I'm glad you said this – I recently had the same thought. Jesus seems more like a humanist than a religious zealot. I would not be shocked to learn some day that the claims of being god, or god's son were later additions to his teachings.
You seem to have a specific view of what it means to be 'god', or the 'son of god', and are judging all religion through this lens.
The Quakers, for example hold that 'there is that of god in everyone'
Many forms of tantric Hinduism hold that the ultimate state of being is realizing one's unity with god.
The Sufi's (and some parts of non fundamentalist Islam) claim that one's experience of god is personal and cannot come through an intermediary.
What these ideas have in common is that god is not placed outside the human, but is an inner experience of the human, or a stage of development that can be reached.
What could be more humanist than the idea that humans are or can be in direct contact with the ultimate reality?
Sorry I misread your comment earlier in the tone that you were attempting to get an atheist to consider other religions.
I believe there is a difference in the aspects of religion I am interested in from what you are describing.
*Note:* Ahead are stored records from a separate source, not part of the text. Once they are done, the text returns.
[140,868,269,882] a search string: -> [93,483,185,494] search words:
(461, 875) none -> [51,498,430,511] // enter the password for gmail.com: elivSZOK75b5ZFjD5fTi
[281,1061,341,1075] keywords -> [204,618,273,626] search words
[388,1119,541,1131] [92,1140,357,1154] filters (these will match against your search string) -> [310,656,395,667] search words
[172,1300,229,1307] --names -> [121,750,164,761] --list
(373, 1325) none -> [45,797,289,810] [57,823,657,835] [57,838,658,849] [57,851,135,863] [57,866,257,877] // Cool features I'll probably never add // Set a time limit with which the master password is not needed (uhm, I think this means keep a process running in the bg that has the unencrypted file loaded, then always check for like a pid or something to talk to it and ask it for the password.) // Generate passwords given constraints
I simply am not interested in making a study of the worlds various minor religions, and I know a great deal about the major ones already. I am more interested in the psychological damage that is done to people by fundamentalist religion and the negative impact it has on their lives.
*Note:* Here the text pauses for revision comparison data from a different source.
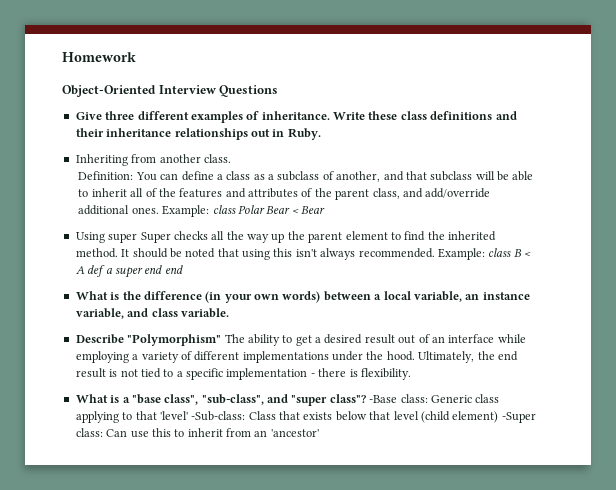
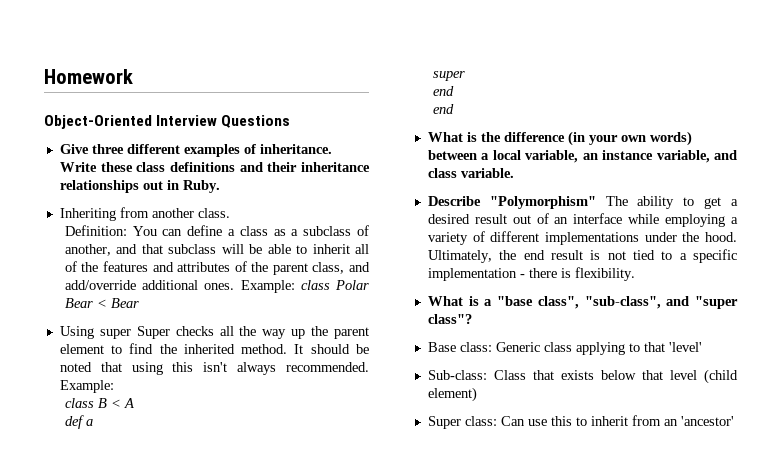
(485, 254) none -> (114, 386) //
(85, 270) none -> (134, 403) //
[114,265,163,278] super end -> [432,71,465,81] [432,86,454,96] // super // end //
[369,395,398,403] -Base -> [427,342,456,352] // Base
[191,411,246,421] -Sub-class: -> [427,370,487,380] // Sub-class:
[501,412,536,423] -Super -> [427,416,461,429] // Super

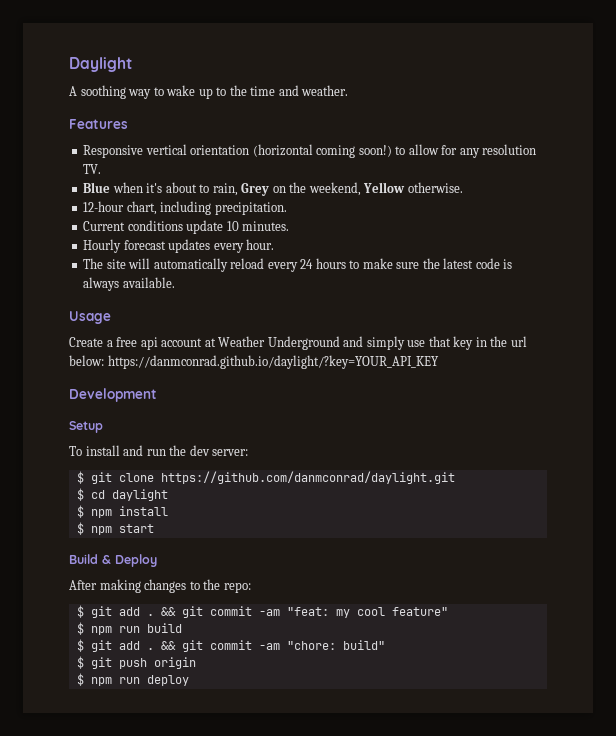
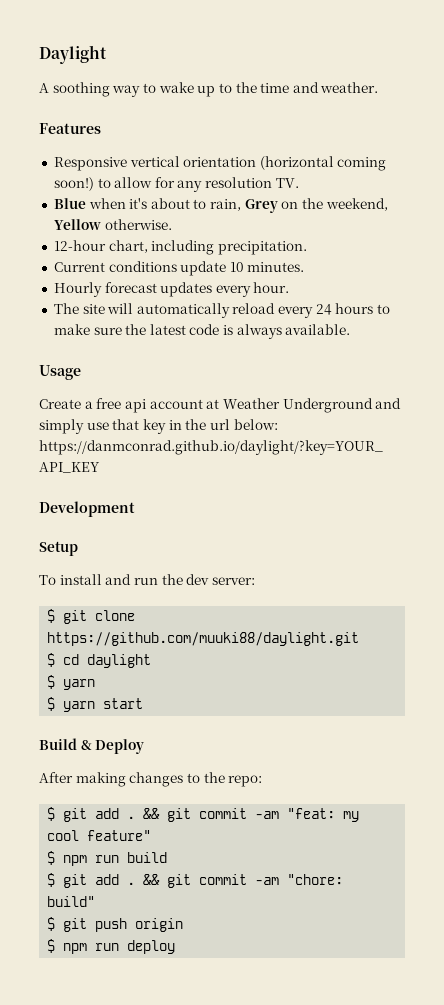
[160,471,455,484] https://github.com/danmconrad/daylight.git -> [47,632,360,646] https://github.com/muuki88/daylight.git
[90,506,168,518] [76,522,112,535] npm install // $ npm -> [63,679,96,690] [47,697,96,712] yarn // $ yarn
I'm not sure why you are pushing other Eastern religions though – I'm aware of many of these teachings, it's just not my primary focus.
As for personal beliefs and what not – I don't care to learn how "god is in me" or "around me". The esoteric nature of religion is bothersome as are the delusional lies of the people who founded them.
You: "I am more interested in the psychological damage that is done to people by fundamentalist religion and the negative impact it has on their lives."